Another important and serious concern is the ambiguity that MSCs might themselves undergo malignant transformation. Karyotype abnormalities have been noticed after in vitro passage of murine MSCs [90,91,92] and transformations of bone marrow-derived cells have been implicated in a murine gastric carcinoma model [93]. Human MSCs, however, have stable karyotypes in culture and exhibit senescence with features of shortening telomeres over a 44-week culture period [94]. There have been about 300 clinical trials in clinicaltrials.gov injecting MSCs for cell therapy with no reported incident of MSC malignant transformation.
From Bench to Bedside
Developing a cellular therapy using MSCs as delivery vectors is the ultimate goal of this area of research and MSCs have exhibited the potential for clinical translation. MSCs can be easily isolated, cultured in flasks and genetically modified. Their allogeneic application confers them an added advantage of being a possible off-the-shelf therapeutic. Their ability to target metastasis and provide a local high concentration of their cargo makes them unique.
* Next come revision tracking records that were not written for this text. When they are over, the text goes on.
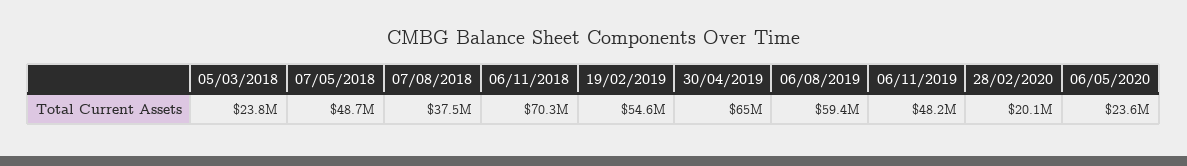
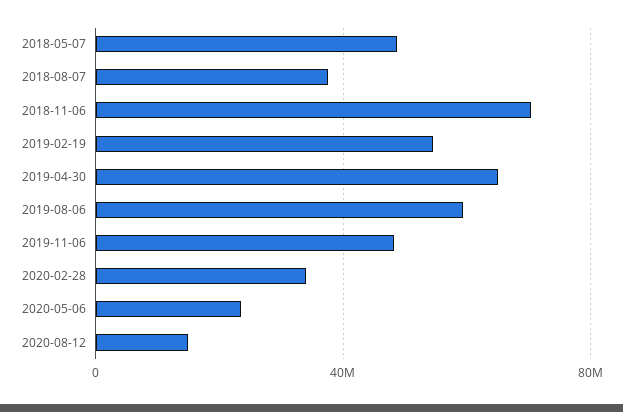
05/03/2018: 23800000 -> none
28/02/2020: 20100000 -> 35000000
2020-08-12: none -> 15000000

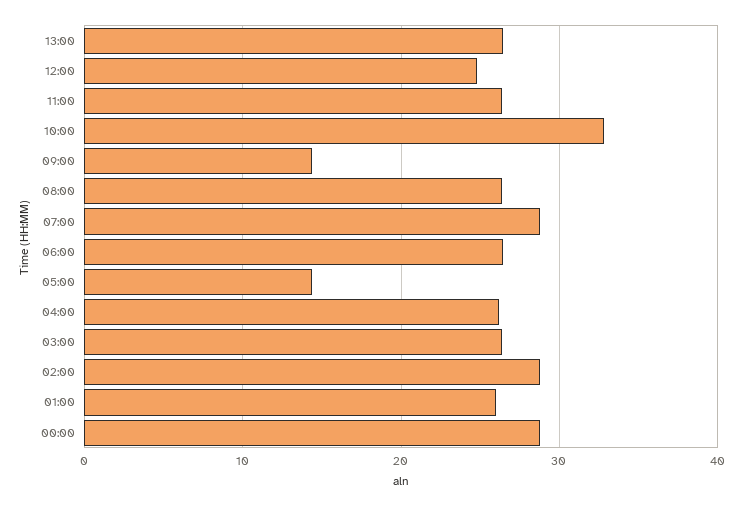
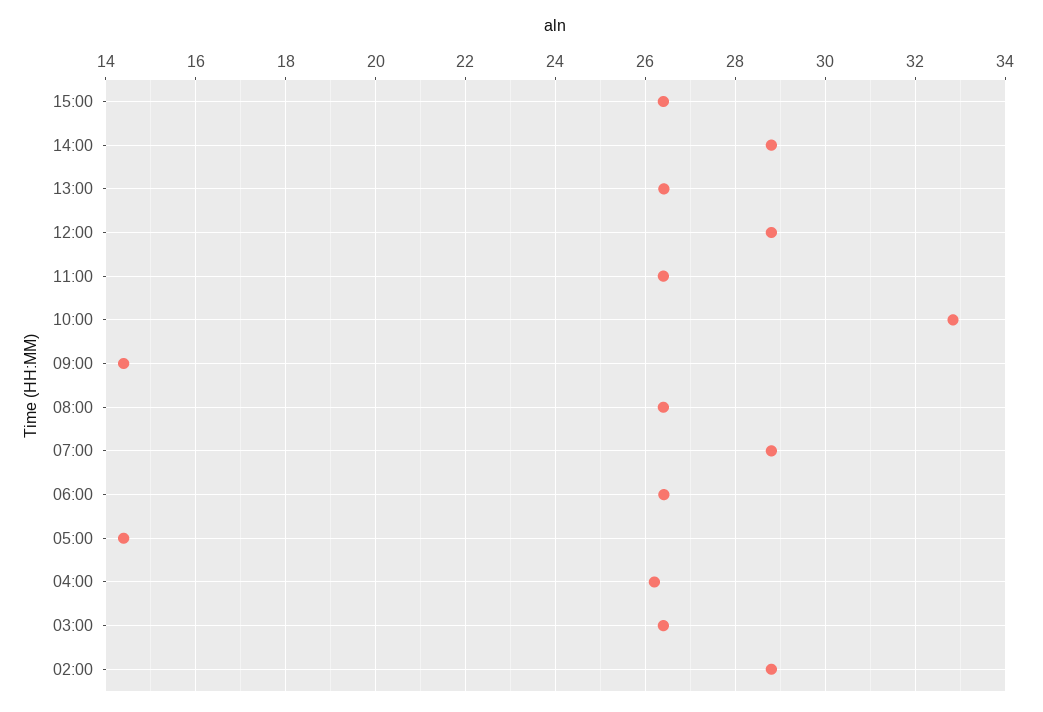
12:00: 25 -> 28.8
01:00: 26 -> none
00:00: 29 -> none
15:00: none -> 26.4
14:00: none -> 28.8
Many phase I and II clinical trials involving MSCs for a variety of treatments were recorded in the largest clinical trial database, clinicaltrials.gov. The therapeutic areas include graft-versus-host disease, ischaemic cardiac disease, Crohn's disease and chronic obstructive pulmonary disease [95]. However, there are no reported trials of the use of MSC as delivery agents for anti-tumour therapy to date.
Conclusion
MSC have the potential to be ideal delivery vectors for a variety of pro-apoptotic agents in treating cancers. The lack of knowledge of MSC physiology within the tumour environment is producing caution, and more robust studies characterising their homing mechanisms may improve proposed therapies. Indeed, simple questions, such as how many cells need to be given and when, remain unanswered. However, their role as an adjunct in patients with metastatic tumours looks hopeful.
Acknowledgement
Dr. Janes is a Wellcome Trust Senior Research Fellow in Clinical Science.
Financial Disclosure and Conflicts of Interest
All authors declare no conflicts of interest.